To recreate the Medusa and Reaper users in the new cluster, do the following:

  1. Get the username and password for Reaper from the secrets:

    kubectl -n PROJECT_SLUG get secret SECRET_NAME -o jsonpath='{.data.username}' | base64 -d && echo
    kubectl -n PROJECT_SLUG get secret SECRET_NAME -o jsonpath='{.data.password}' | base64 -d && echo

    Replace the following:

    • PROJECT_SLUG: The namespace where the new cluster is running

    • SECRET_NAME: The name of the secret containing the Reaper username and password

  2. Get the username and password for the Medusa user:

    kubectl -n PROJECT_SLUG get secret SECRET_NAME -o jsonpath='{.data.username}' | base64 -d && echo
    kubectl -n PROJECT_SLUG get secret SECRET_NAME -o jsonpath='{.data.password}' | base64 -d && echo

    Replace the following:

    • PROJECT_SLUG: The namespace where the new cluster is running

    • SECRET_NAME: The name of the secret containing the Medusa username and password

      You can now create Medusa and Reaper roles and permissions in the new cluster.

  3. Use cqlsh to open system_auth:

    use system_auth;
  4. View the existing roles:

    SELECT * FROM roles;
  5. Create the Reaper role:

    CREATE ROLE 'REAPER_USERNAME' WITH superuser=true AND LOGIN=true AND PASSWORD='REAPER_PASSWORD';

    Replace the following:

    • REAPER_USERNAME: The base64-decoded Reaper username

    • REAPER_PASSWORD: The base64-decoded Reaper password

  6. Create the Medusa role:

    CREATE ROLE 'MEDUSA_USERNAME' WITH superuser=true AND LOGIN=true AND PASSWORD='MEDUSA_PASSWORD';

    Replace the following:

    • MEDUSA_USERNAME: The base64-decoded Medusa username

    • MEDUSA_PASSWORD: The base64-decoded Medusa password

  7. View the roles to verify that the new roles are created:

    SELECT * FROM roles;
  8. Verify the settings in your reaper_db keyspace to ensure that the Reaper service can function with the updated cluster configuration:

    use reaper_db;
    desc KEYSPACE;

    The output is similar to the following:

    Sample results
    CREATE KEYSPACE reaper_db WITH REPLICATION = {'class': 'NetworkTopologyStrategy', 'NEW_DATACENTER': 3} AND DURABLE_WRITES = true;

    If the output still includes the old datacenter, update the keyspace to remove the reference to the old datacenter:

    ALTER KEYSPACE reaper_db WITH REPLICATION = {'class': 'NetworkTopologyStrategy', 'NEW_DATACENTER': 3} AND DURABLE_WRITES = true;

    Replace NEW_DATACENTER with the name of the new datacenter.

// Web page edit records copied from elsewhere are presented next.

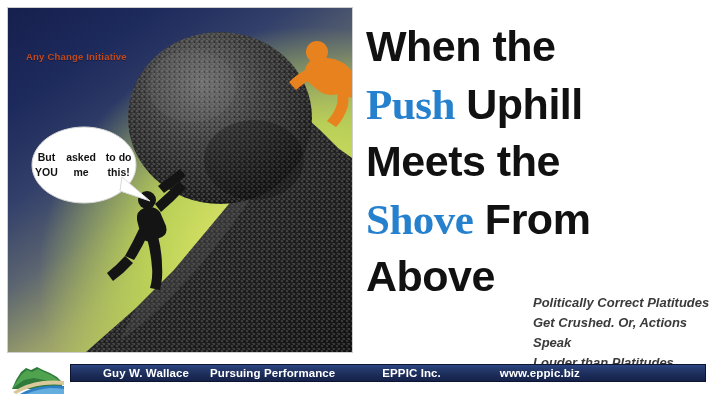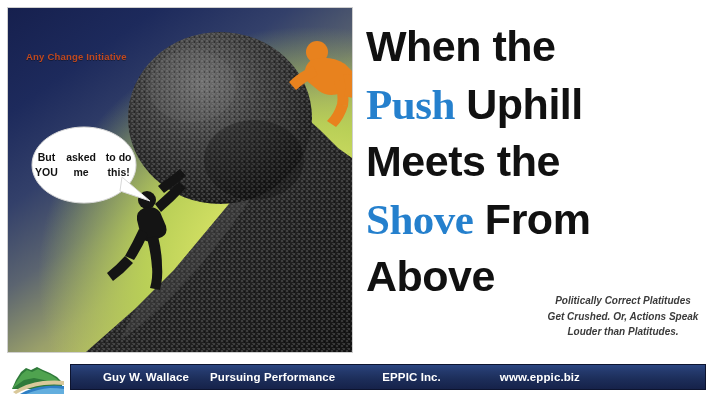--- a/index.html
+++ b/index.html
@@ -57,8 +57,8 @@
 
   .subtitle{
     position:absolute;left:533px;top:293px;width:180px;
-    font-size:10px;font-style:italic;font-weight:bold;
-    color:#3a3a3a;line-height:1.55;text-align:center;
+    font-size:13px;font-style:italic;font-weight:bold;
+    color:#3a3a3a;line-height:1.55;
   }
 
   

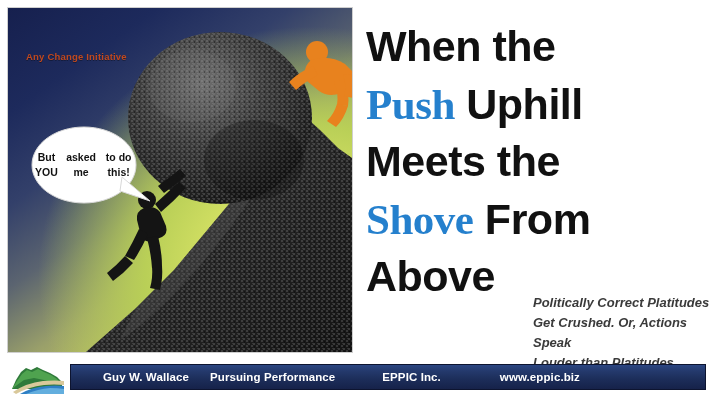--- a/index.html
+++ b/index.html
@@ -64,7 +64,7 @@
   
   .logo{position:absolute;left:10px;top:363px;width:56px;height:32px;}
   .footer-bar{
-    position:absolute;left:70px;top:364px;width:636px;height:26px;
+    position:absolute;left:70px;top:364px;width:636px;height:18px;
     background:linear-gradient(180deg,#2b4682 0%, #24396c 26%, #1c2d59 60%, #16224a 100%);
     border:1px solid #0d1430;
     box-sizing:border-box;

  9. Scale down the Reaper deployment to zero replicas, then scale it back up to one replica:

    kubectl scale deployment cassandra-reaper --replicas=0
    kubectl scale deployment cassandra-reaper --replicas=1

    You can use kubectl or your cloud provider’s UI to scale the pods down to zero replicas and then back up to one replica.

  10. Verify that the Reaper pod restarts:

    kubectl get pods -n NAMESPACE

    Replace NAMESPACE with the namespace where the new cluster is running.

  11. After the Reaper pod restarts, verify that repairs can be run. Check the Repairs tab in Mission Control and confirm that available keyspaces appear in the list.

Run a repair

To synchronize the cluster and ensure that the data is consistent across all nodes, do the following:

  1. In the Mission Control UI, go to the Repairs tab, and then click Run repair.

  2. In the Start a repair dialog, select the Keyspace you want to repair.

  3. Keep the default settings, and then click Run. The repair process starts.

  4. Monitor the repair process in the Repairs tab.

  5. After the repair completes, verify that the data is consistent across all nodes.

Clean up and verify

Once the repair completes, ensure that the cluster is functioning correctly. After the migration, verify that the cluster is functioning correctly by checking for alerts in Mission Control related to unavailable replicas or unhealthy pods.